В заповеднике, за железными воротами, нас никто не ждал. Мы посигналили. Откуда-то вышел заспанный мужичок в очках и в мятом пиджаке. Фархад о чем-то поговорил с ним, и он отворил ворота, чтобы машина смогла проехать. Мы взяли его в кабину провожатым и тронулись в степь… Цвел тамариск, птицы наяривали, за перелеском в прозрачных желтых, нежно-зеленых и розоватых пушистых облачках распускающейся весенней зелени вставали синие горы, нетронутая степь расстилалась перед нами. Она, пожалуй, бедна была цветом, голубовата, будто отраженное поверхностью земли небо. Побежали джейраны. Я попросил остановить машину, осторожно вылез, поснимал их на фото и на видео.
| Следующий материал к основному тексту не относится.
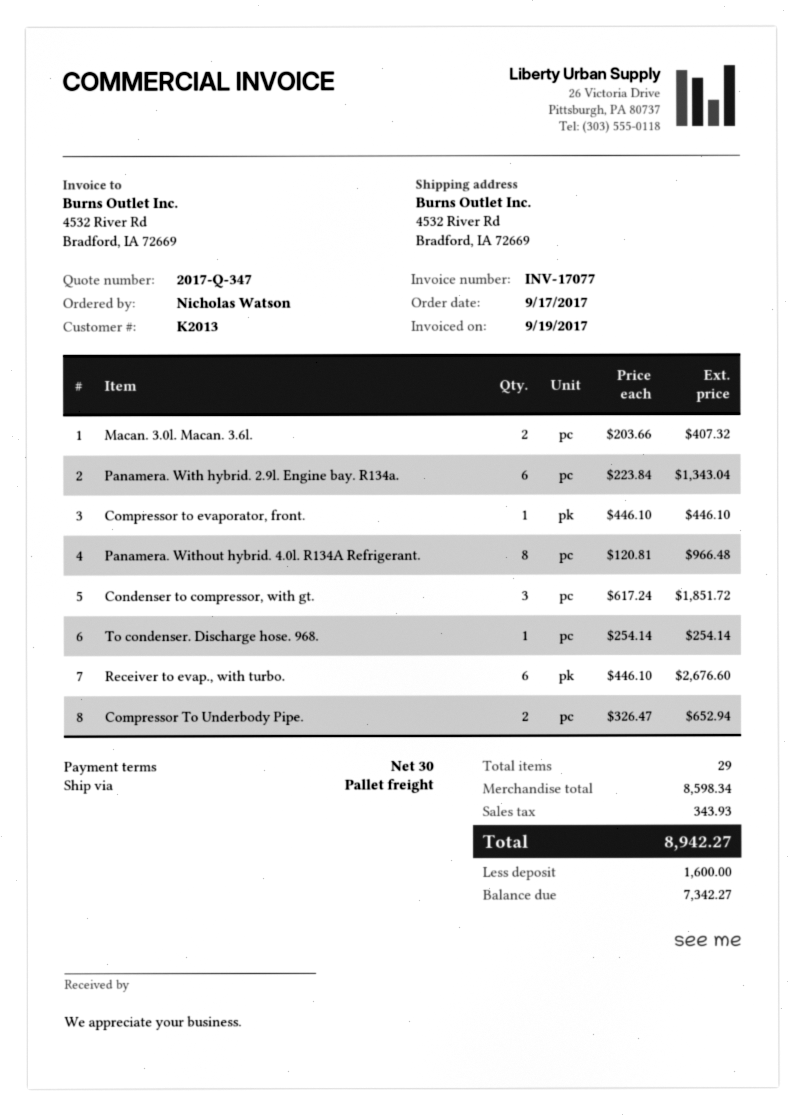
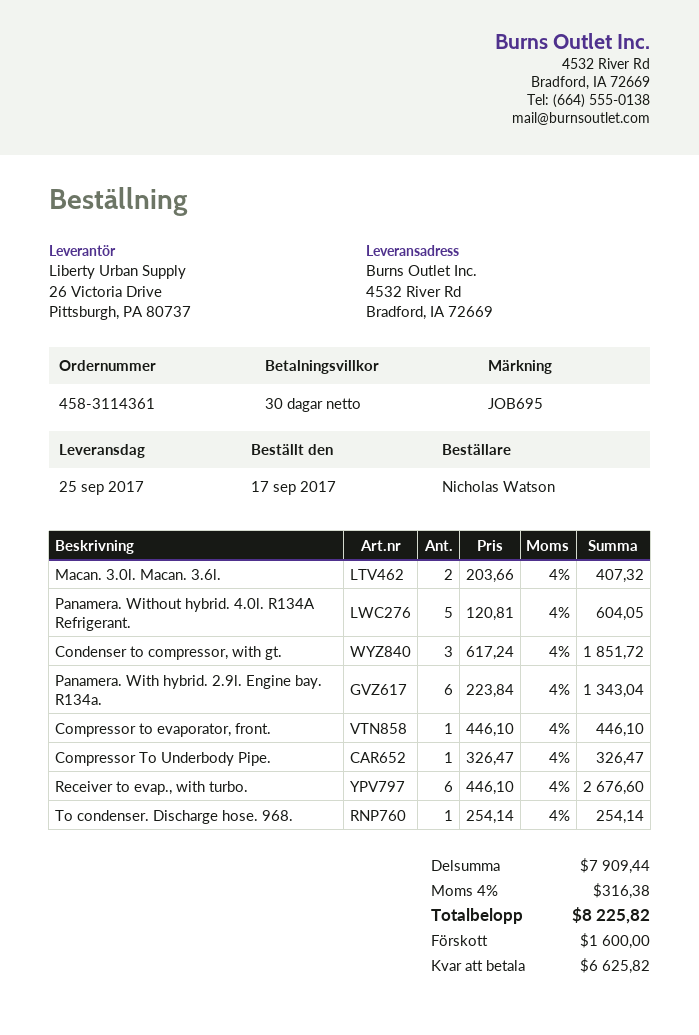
Panamera. Without hybrid. 4.0l. R134A Refrigerant.: 8 x 120.81 = 966.48 -> 5 x 120.81 = 604.05
Compressor To Underbody Pipe.: 2 x 326.47 = 652.94 -> 1 x 326.47 = 326.47
subtotal: 8598.34 -> 7909.44
tax: 343.93 -> 316.38
total: 8942.27 -> 8225.82
balance: 7342.27 -> 6625.82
Расстояние было великовато, но я подумал — ничего, это ведь только первая пристрелка, вот до моря доедем — тогда… Проселочная дорога петляла, приближалась к зарослям тростника, скрывающим, казалось, речку или ручеек, потом выруливала на сухое место, на котором ничего и не росло, кроме солянок, и так хорошо мы ехали, что я даже стал потихоньку ловить кайф от всего этого, залюбовался весенней порослью, скупыми красками апрельской степи, вдохнул ее терпкий запах… И хотя это было нечестно по отношению к Азеру, я уже не жалел, что оказался здесь без него. Лучше было бы с ним. Но что поделаешь? Не получилось…
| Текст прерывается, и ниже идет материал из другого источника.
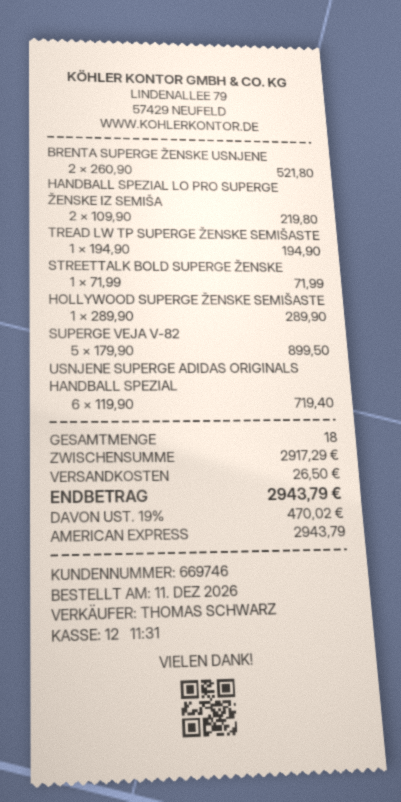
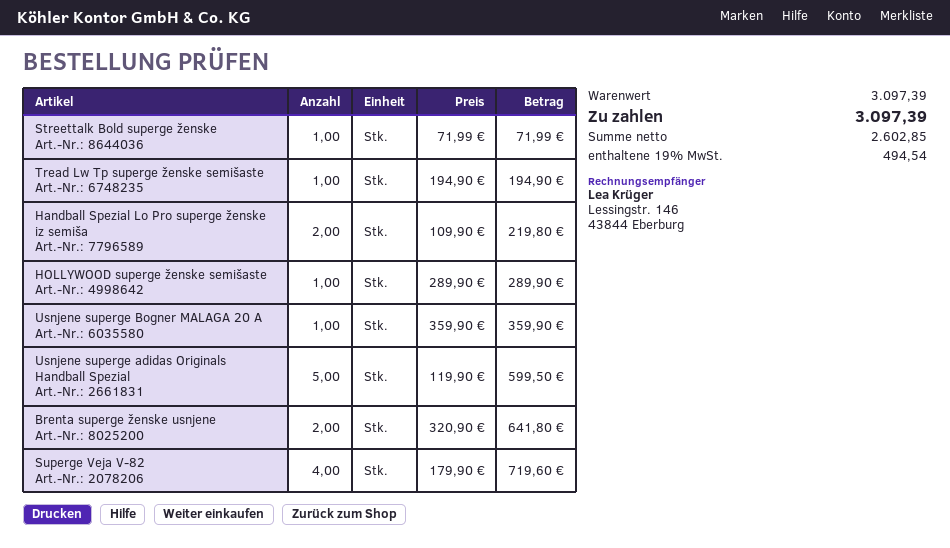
BRENTA SUPERGE ŽENSKE USNJENE: 2 x 260.90 = 521.80 -> 2 x 320.90 = 641.80
SUPERGE VEJA V-82: 5 x 179.90 = 899.50 -> 4 x 179.90 = 719.60
USNJENE SUPERGE ADIDAS ORIGINALS HANDBALL SPEZIAL: 6 x 119.90 = 719.40 -> 5 x 119.90 = 599.50
Usnjene superge Bogner MALAGA 20 A: none -> 1 x 359.90 = 359.90
subtotal: 2917.29 -> 3097.39
shipping: 26.50 -> none
tax: 19% = 470.02 -> 19% = 494.54
total: 2943.79 -> 3097.39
За это маленькое предательство мне почти тотчас пришлось расплачиваться: машина вдруг остановилась. Наш провожатый в помятом пиджаке вылез, за ним стали вылезать Фархад и водитель. Снаружи был одноэтажный, с открытой верхней верандой кордон заповедника. Дымил плохо растопленный самовар. Я не очень-то понимал, зачем мы здесь остановились, сначала думал — просто ноги размять или высадить нашего провожатого. Но нет. Все вели себя так, будто мы добрались до цели. Приехали. Из домика появился здоровенный молодой парень с могучим торсом, в одних штанах, пожал всем руки, стал раздувать самовар. Типа, сейчас будет чай: гостеприимство. Я поднялся на верх домика, под крышу без стен, нашел здесь голую лампочку, почти черную от пригоревших комаров, и стол, изрезанный ножом, со следами пьянства. Морем и не пахло. Я понял, что ситуацию надо как-то выправлять, неправильно она всеми воспринимается: дальше ехать надо.